EAST ST. LOUIS — from www.stltoday.com – A federal appeals court has reversed part of a former Madison County lawyer’s prison sentence for blackmailing his ex-wife with nude photos of her underage sister.
Gary Peel [pictured left], 65, once a lawyer at the powerful Lakin law firm in Wood River, is serving a 12-year sentence on charges of bankruptcy fraud, obstruction of justice and possession of child pornography.
But in a ruling released Friday, the 7th U.S. Circuit Court of Appeals in Chicago says it was double jeopardy to charge Peel with both bankruptcy fraud and obstruction of justice.
“This is like a case in which a person is tried for both murder and attempted murder,” wrote Judge Richard Posner. “The elements are different, but since conviction for murder automatically convicts the defendant of attempted murder (for there can be no murder without attempting the deed), the defendant cannot be convicted of both crimes.”
Furthermore, the ruling says the U.S. District Court in East St. Louis wrongly calculated that Peel intended a loss of more than $1 million, which added prison time under federal sentencing guidelines.
The appellate court remanded the case to U.S. District Judge William Stiehl, directing him to vacate one of the convictions, recalculate Peel’s sentencing range and resentence him.
The move will likely reduce Peel’s total sentence, but under complicated sentencing guidelines, it’s unclear by how much. He was sentenced concurrently on all four counts, with the obstruction of justice charge netting him the most prison time.

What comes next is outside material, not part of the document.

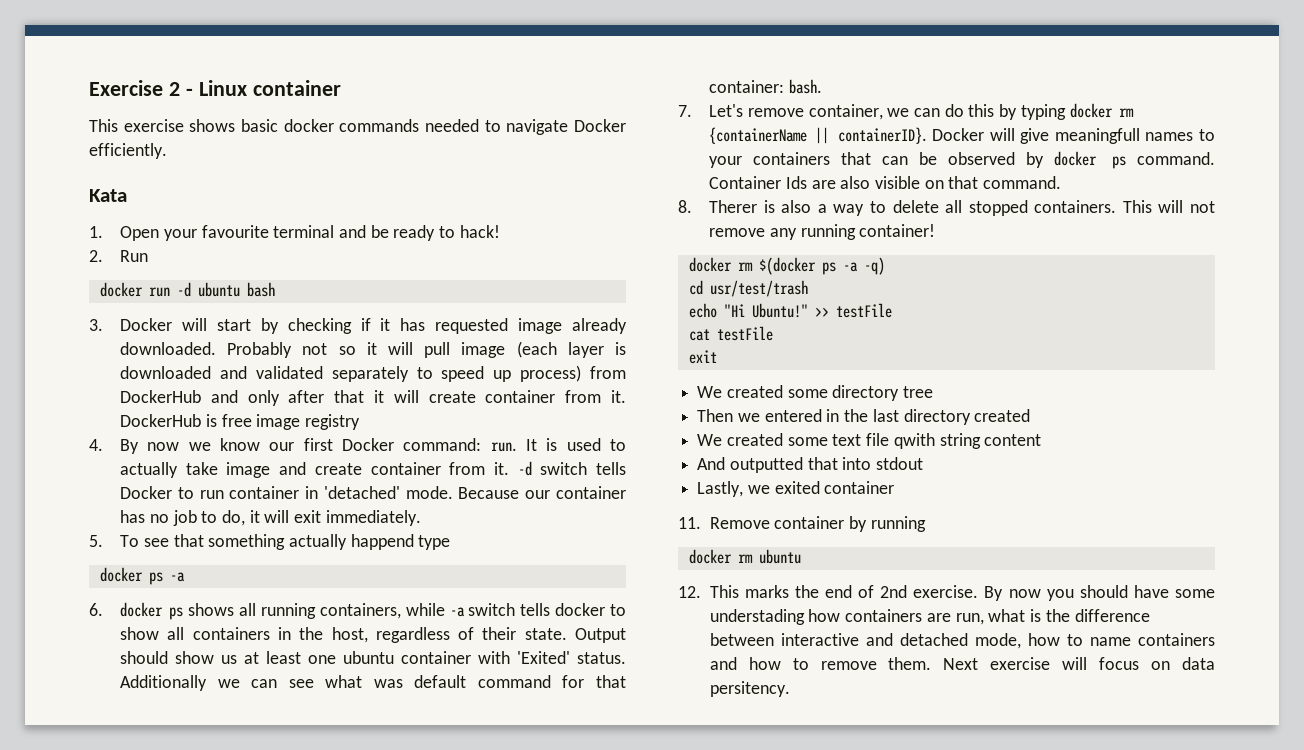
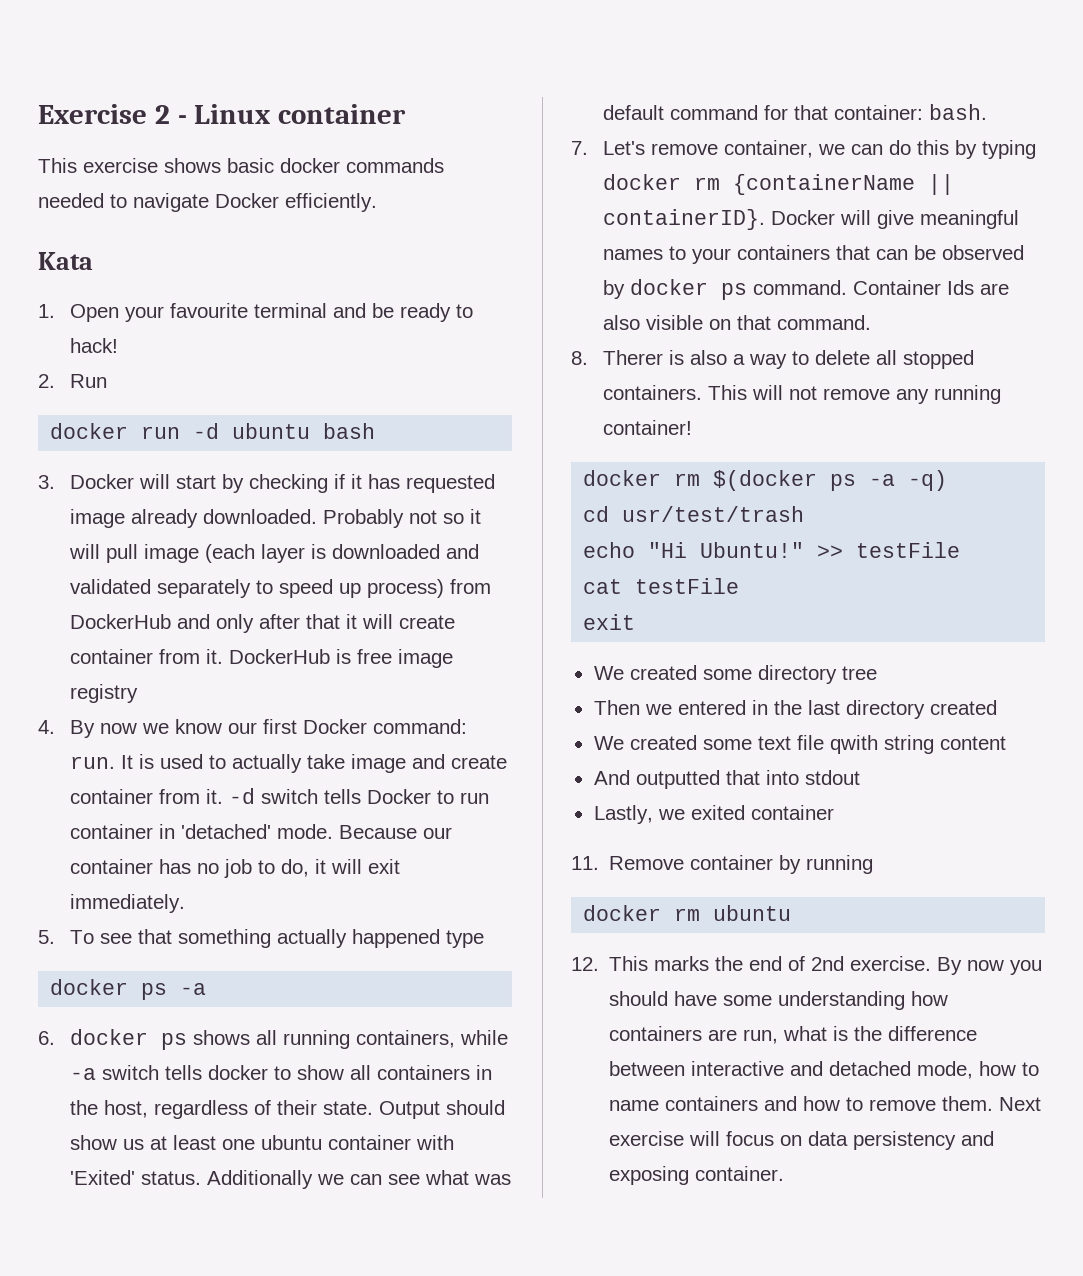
[350,534,414,550] happend -> [352,929,441,948] happened
[1054,128,1140,144] meaningfull -> [920,210,1020,229] meaningful
[709,609,805,625] understading -> [778,991,906,1010] understanding
[709,681,790,697] persitency. -> [853,1131,995,1150] [609,1166,785,1185] persistency and exposing container.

Prosecutors said that Peel had an affair with his wife’s teenage sister and photographed her in the 1970s. They said that in 2006, he sent photos to his then ex-wife with a threat to give copies to her elderly parents unless she cooperated with him in a bankruptcy-related dispute.
Peel argued that he didn’t know the girl was under 18 when he took the pictures. He also claimed an “affirmative defense” — meaning the facts don’t constitute a crime — in that the age of consent wasn’t raised to 18 until 1984.
The court found that Peel had “extensive” knowledge of her age. “He had known her since she was in fourth grade, had spent a great deal of time with her at the time of his marriage to her sister, when she was in high school, and years later had represented her (the defendant is a lawyer) in her divorce proceeding,” Posner wrote.
The appellate court also said the affirmative defense claim did not apply to these circumstances, and it sustained Peel’s conviction on two charges of possession of child pornography.
Peel remains jailed at a federal prison in Ashland, Ky.